─── Excerpted data
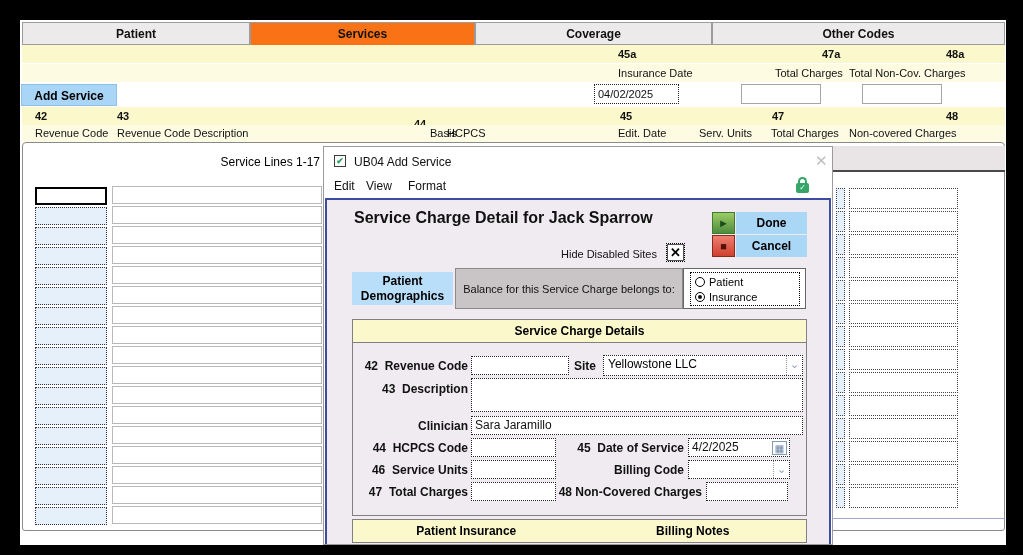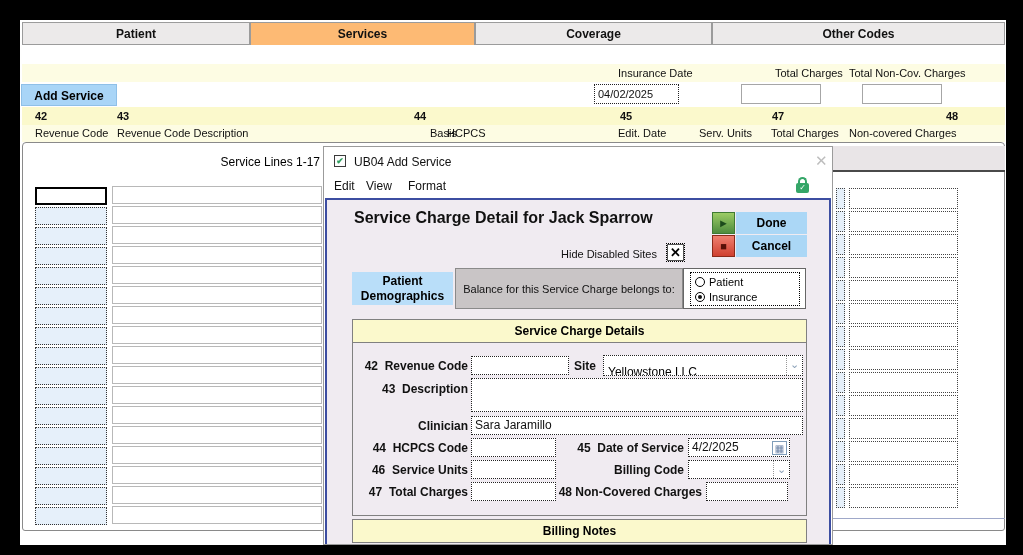--- a/index.html
+++ b/index.html
@@ -11,7 +11,7 @@
   
   .tab { top:22px; height:23px; line-height:22px; text-align:center; font-size:12px; font-weight:bold;
          background:#eceaea; border:1px solid #9b9b9b; color:#111; }
-  .tab.active { background:#fdba74; border-bottom:none; }
+  .tab.active { background:#f97316; border-bottom:none; }
 
   
   .yrowA { background:#fbf9cc; }

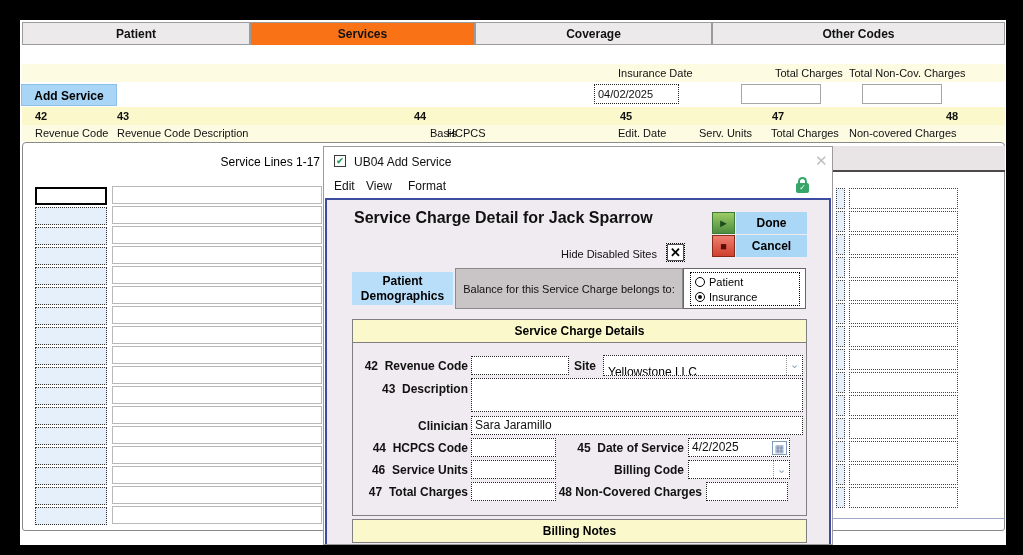--- a/index.html
+++ b/index.html
@@ -89,6 +89,11 @@
   <div class="abs tab" style="left:475px;width:237px;">Coverage</div>
   <div class="abs tab" style="left:712px;width:293px;">Other Codes</div>
 
+  <div class="abs yrowA" style="left:22px;top:45px;width:983px;height:18px;">
+    <span class="abs hdrtxt bold" style="left:596px;top:3px;">45a</span>
+    <span class="abs hdrtxt bold" style="left:800px;top:3px;">47a</span>
+    <span class="abs hdrtxt bold" style="left:924px;top:3px;">48a</span>
+  </div>
   <div class="abs yrowB" style="left:22px;top:64px;width:983px;height:18px;">
     <span class="abs hdrtxt" style="left:596px;top:3px;">Insurance Date</span>
     <span class="abs hdrtxt" style="left:753px;top:3px;">Total Charges</span>

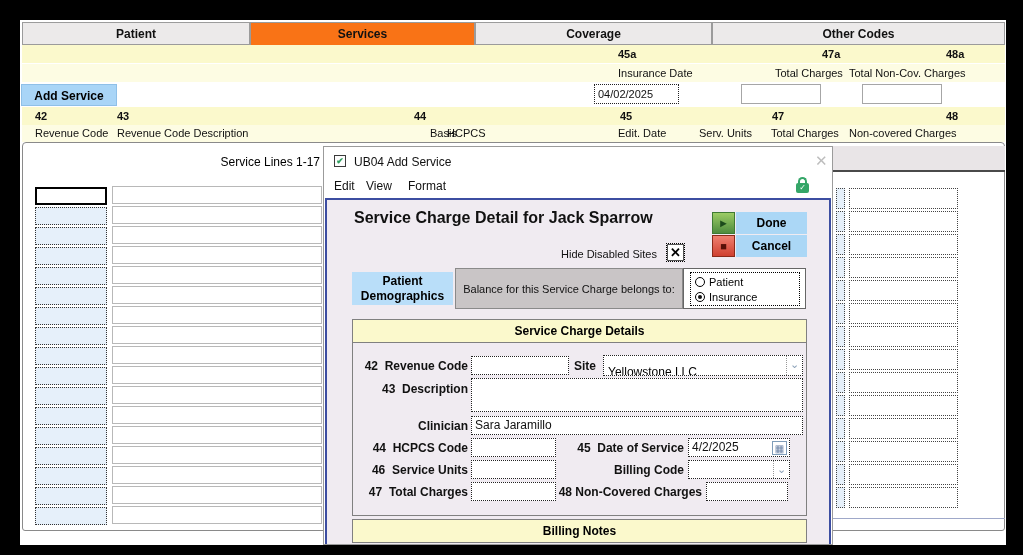--- a/index.html
+++ b/index.html
@@ -108,7 +108,7 @@
   <div class="abs yrowA" style="left:22px;top:107px;width:983px;height:24px;">
     <span class="abs hdrtxt bold" style="left:13px;top:3px;">42</span>
     <span class="abs hdrtxt bold" style="left:95px;top:3px;">43</span>
-    <span class="abs hdrtxt bold" style="left:392px;top:3px;">44</span>
+    <span class="abs hdrtxt bold" style="left:392px;top:11px;">44</span>
     <span class="abs hdrtxt bold" style="left:598px;top:3px;">45</span>
     <span class="abs hdrtxt bold" style="left:682px;top:17px;">46</span>
     <span class="abs hdrtxt bold" style="left:750px;top:3px;">47</span>

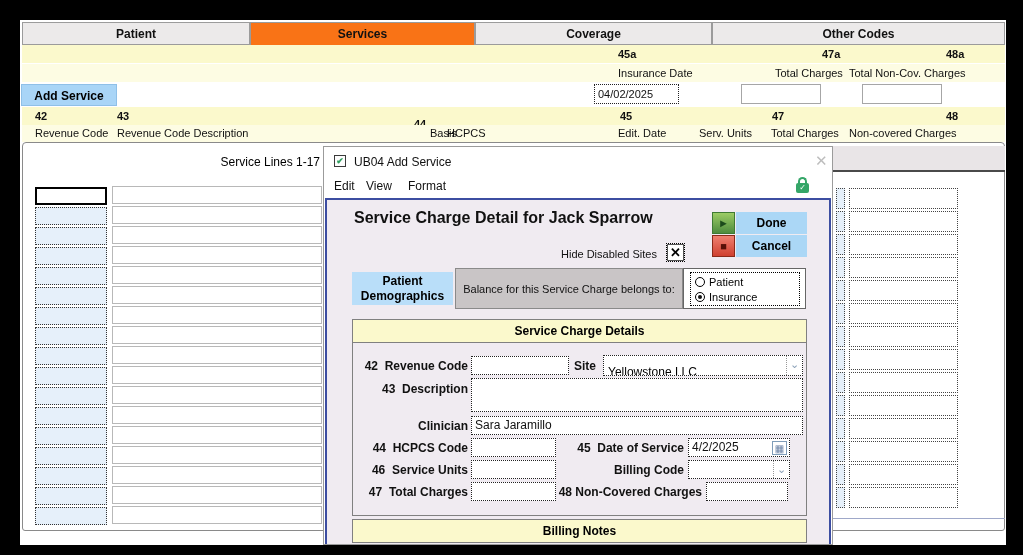--- a/index.html
+++ b/index.html
@@ -64,7 +64,7 @@
   .finput { background:#fff; border:1px dotted #222; font-size:12px; color:#111; padding:0 3px;
             font-family:"Liberation Sans", sans-serif; }
   .selbox { background:#fff; border:1px dotted #222; font-size:12px; display:flex; }
-  .selval { flex:1; padding:1px 0 8px 4px; overflow:hidden; white-space:nowrap;margin-top:8px; }
+  .selval { flex:1; padding:1px 0 8px 4px; overflow:hidden; white-space:nowrap; }
   .chev { width:16px; border-left:1px dotted #999; color:#8aa0b8; text-align:center; font-size:11px; line-height:17px; }
   .calbtn { position:absolute; right:2px; top:2px; width:15px; height:14px; background:#fff; border:1px solid #7f9db9;
             color:#6a82a6; font-size:10px; line-height:13px; text-align:center; }

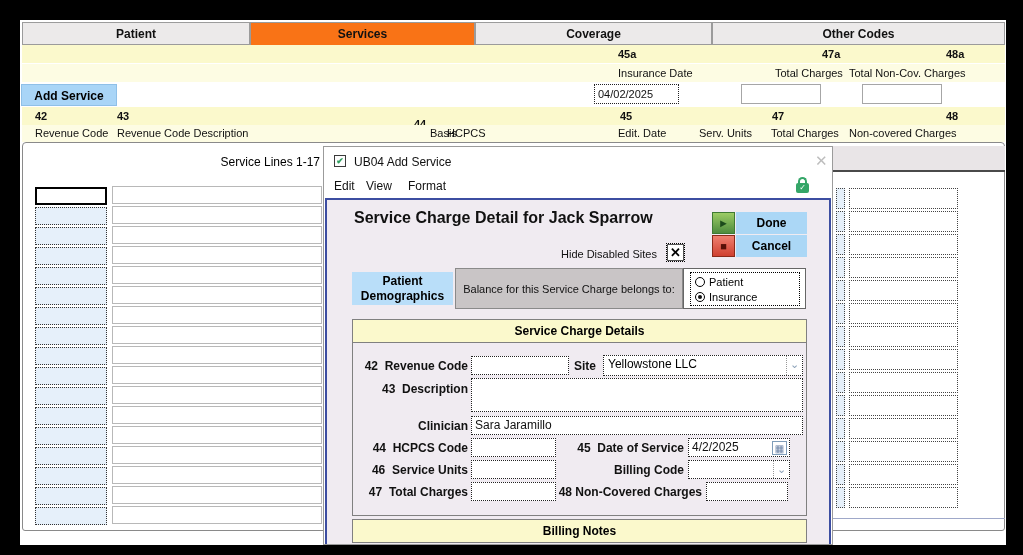--- a/index.html
+++ b/index.html
@@ -278,6 +278,7 @@
   <div class="abs finput" style="left:706px;top:482px;width:82px;height:19px;line-height:17px;"></div>
 
   <div class="abs footerhdr">
+    <span>Patient Insurance</span>
     <span>Billing Notes</span>
   </div>
 </div>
──────
| Task to carry out |
Which lines above contain the word "finput"? List them.

| Task output |
   .finput { background:#fff; border:1px dotted #222; font-size:12px; color:#111; padding:0 3px;
   <div class="abs finput" style="left:706px;top:482px;width:82px;height:19px;line-height:17px;"></div>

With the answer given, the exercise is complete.